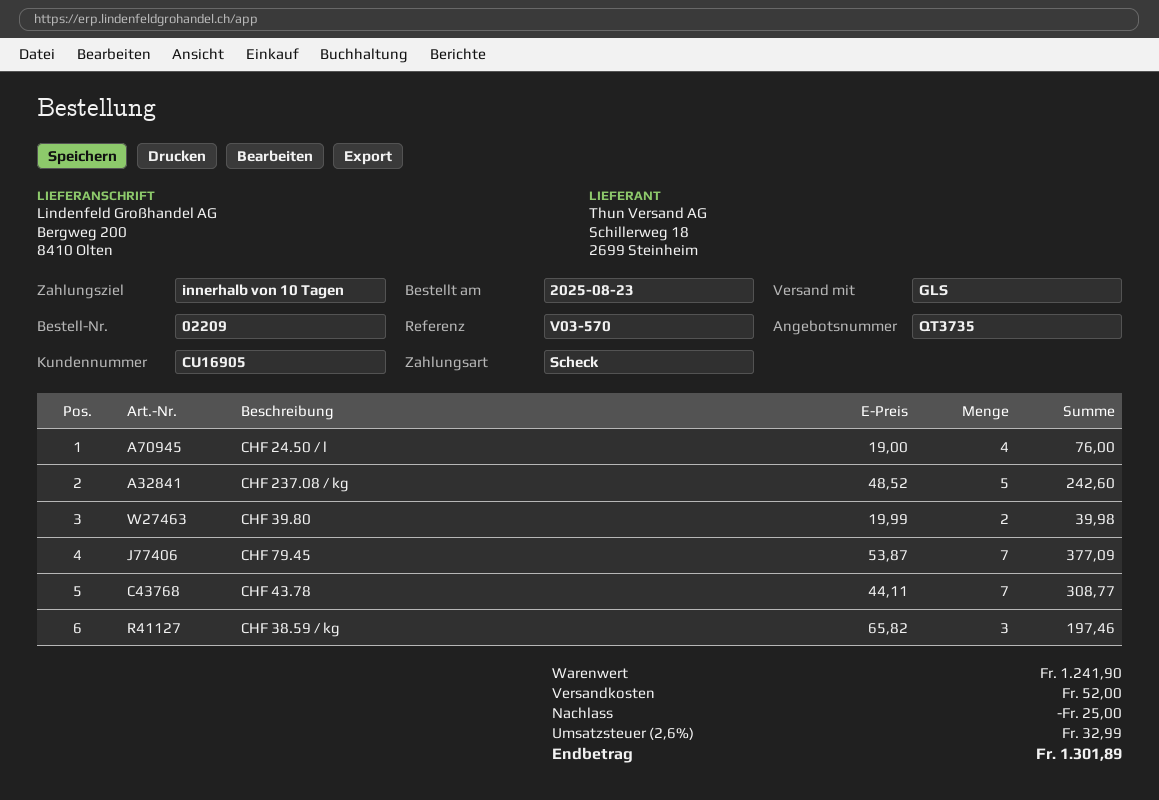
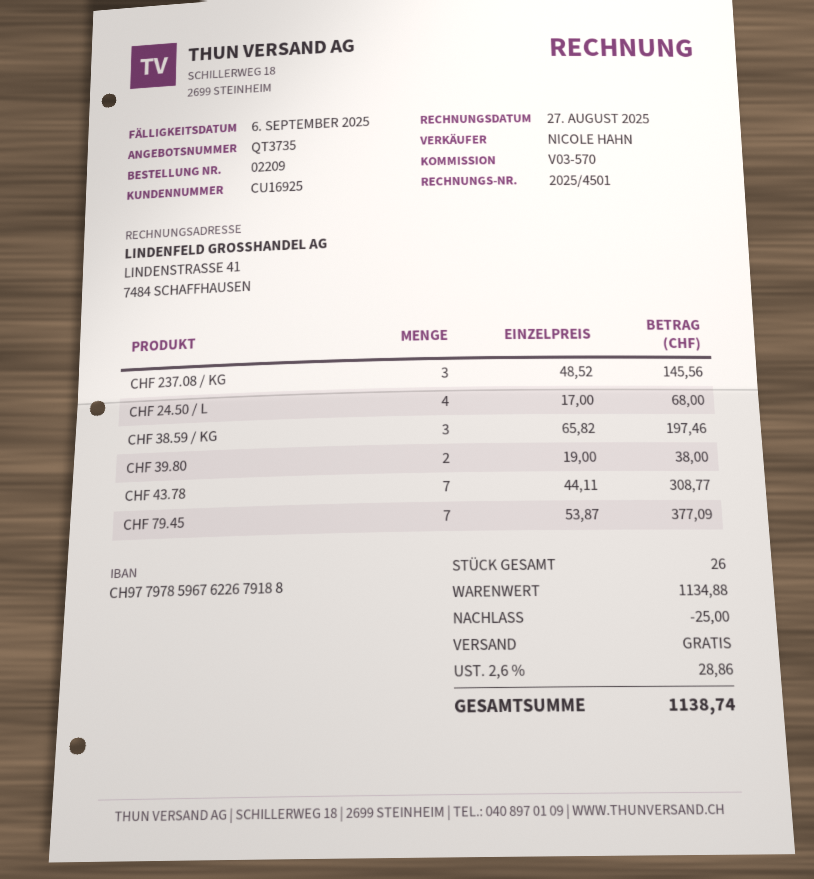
customer number: CU16905 -> CU16925
CHF 24.50 / l: 4 x 19.00 = 76.00 -> 4 x 17.00 = 68.00
CHF 237.08 / kg: 5 x 48.52 = 242.60 -> 3 x 48.52 = 145.56
CHF 39.80: 2 x 19.99 = 39.98 -> 2 x 19.00 = 38.00
subtotal: 1241.90 -> 1134.88
shipping: 52.00 -> 0.00
tax: 2.6% = 32.99 -> 2.6% = 28.86
total: 1301.89 -> 1138.74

> **Exercise brief**
Exact copies of the lines from the one with "CHF 24.50 /" through the final line of the listing should be returned, and no other lines.

> **Reply to the exercise**
CHF 24.50 / l: 4 x 19.00 = 76.00 -> 4 x 17.00 = 68.00
CHF 237.08 / kg: 5 x 48.52 = 242.60 -> 3 x 48.52 = 145.56
CHF 39.80: 2 x 19.99 = 39.98 -> 2 x 19.00 = 38.00
subtotal: 1241.90 -> 1134.88
shipping: 52.00 -> 0.00
tax: 2.6% = 32.99 -> 2.6% = 28.86
total: 1301.89 -> 1138.74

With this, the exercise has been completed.